* [Required action]
Repeat every record exactly, but omit the images.

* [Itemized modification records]

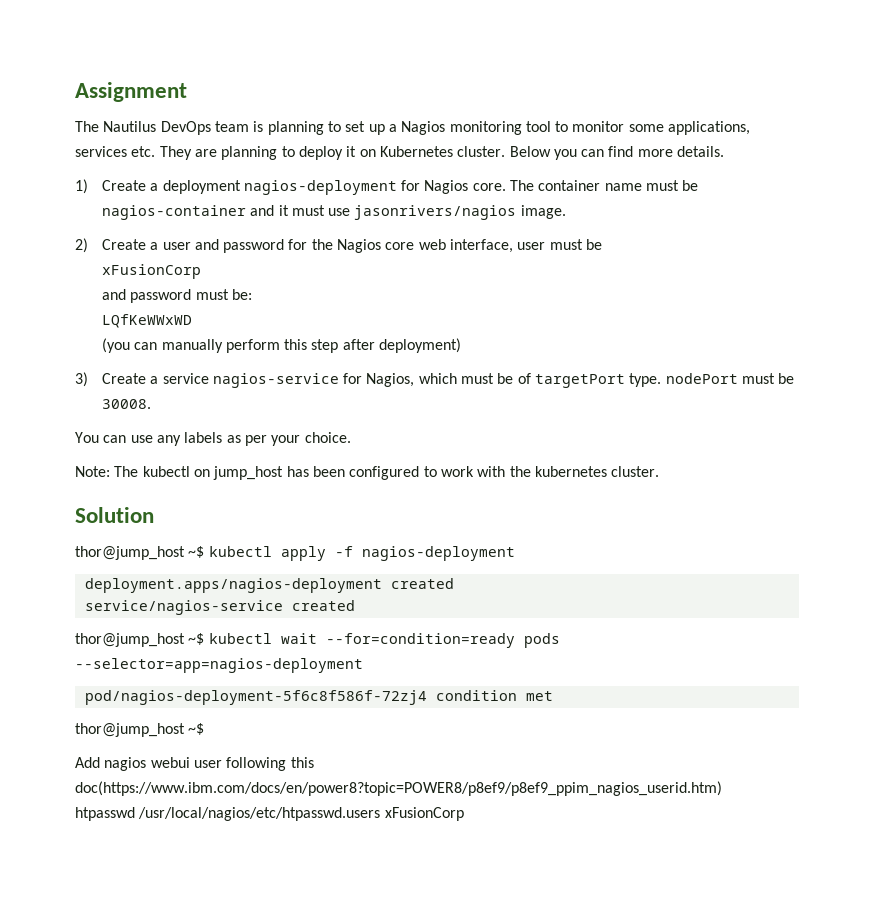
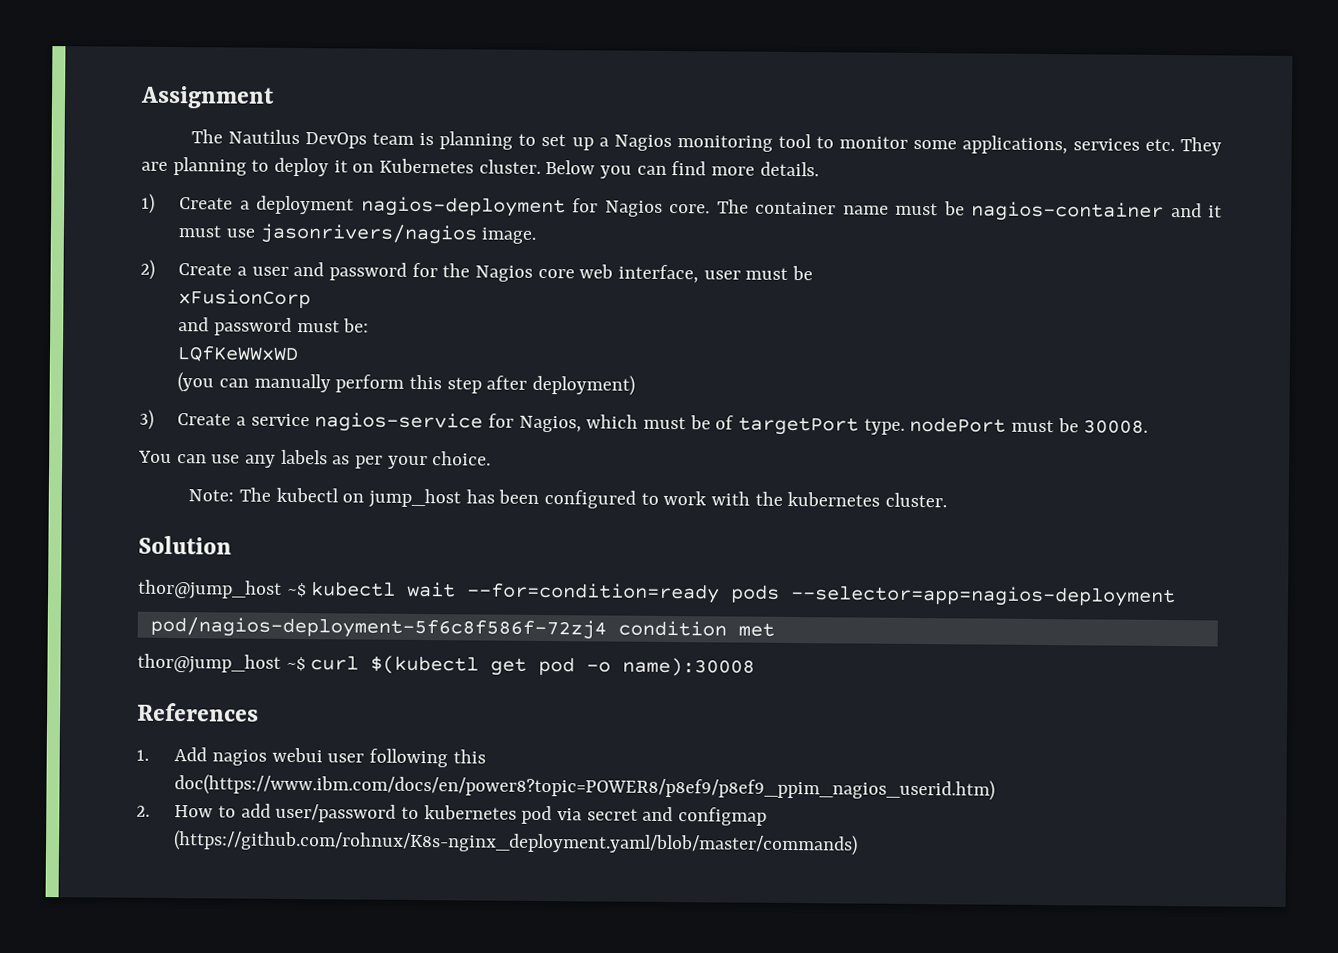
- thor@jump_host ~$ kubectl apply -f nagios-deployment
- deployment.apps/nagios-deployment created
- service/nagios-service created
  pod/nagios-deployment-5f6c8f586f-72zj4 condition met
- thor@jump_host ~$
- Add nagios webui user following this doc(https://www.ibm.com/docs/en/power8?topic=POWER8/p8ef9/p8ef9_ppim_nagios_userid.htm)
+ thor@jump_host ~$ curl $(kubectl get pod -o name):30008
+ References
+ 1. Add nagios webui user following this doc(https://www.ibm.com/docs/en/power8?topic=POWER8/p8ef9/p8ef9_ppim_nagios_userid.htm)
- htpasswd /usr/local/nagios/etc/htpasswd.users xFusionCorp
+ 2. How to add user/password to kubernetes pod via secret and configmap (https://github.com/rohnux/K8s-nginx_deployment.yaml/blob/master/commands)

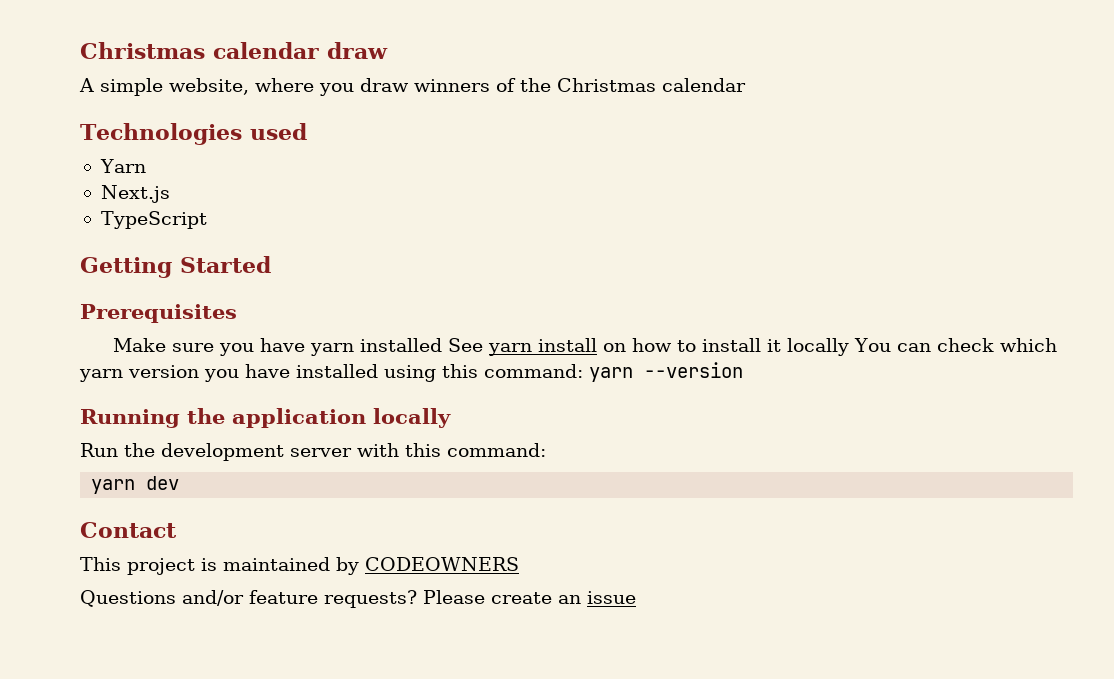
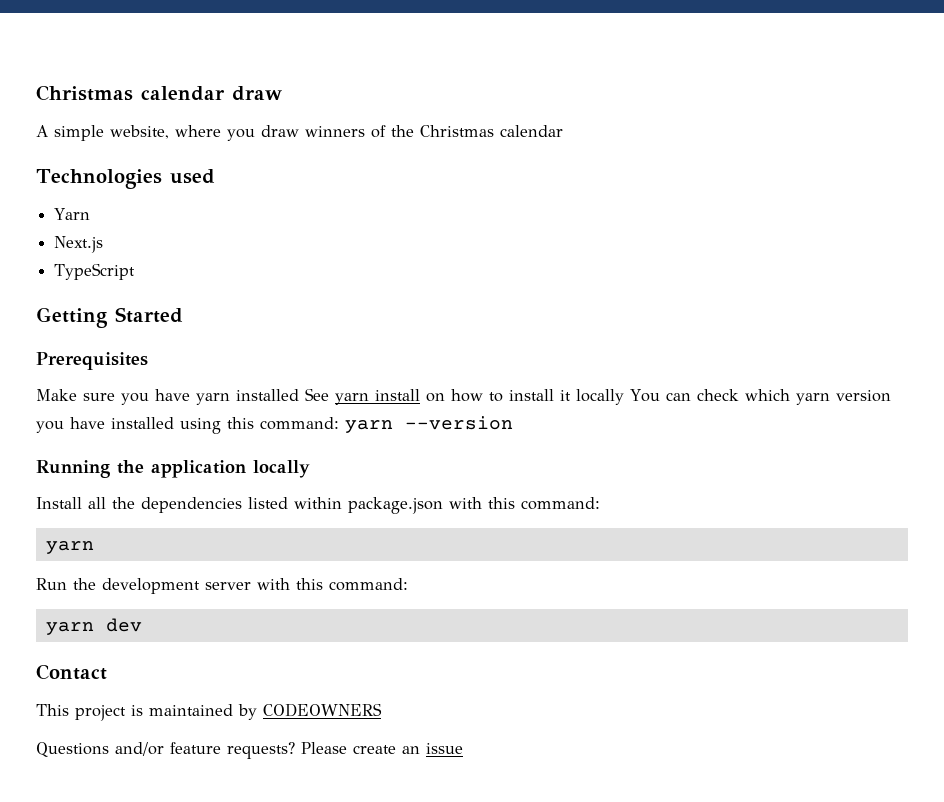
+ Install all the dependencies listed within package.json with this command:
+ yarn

* [Solution to this exercise]
- thor@jump_host ~$ kubectl apply -f nagios-deployment
- deployment.apps/nagios-deployment created
- service/nagios-service created
  pod/nagios-deployment-5f6c8f586f-72zj4 condition met
- thor@jump_host ~$
- Add nagios webui user following this doc(https://www.ibm.com/docs/en/power8?topic=POWER8/p8ef9/p8ef9_ppim_nagios_userid.htm)
+ thor@jump_host ~$ curl $(kubectl get pod -o name):30008
+ References
+ 1. Add nagios webui user following this doc(https://www.ibm.com/docs/en/power8?topic=POWER8/p8ef9/p8ef9_ppim_nagios_userid.htm)
- htpasswd /usr/local/nagios/etc/htpasswd.users xFusionCorp
+ 2. How to add user/password to kubernetes pod via secret and configmap (https://github.com/rohnux/K8s-nginx_deployment.yaml/blob/master/commands)

+ Install all the dependencies listed within package.json with this command:
+ yarn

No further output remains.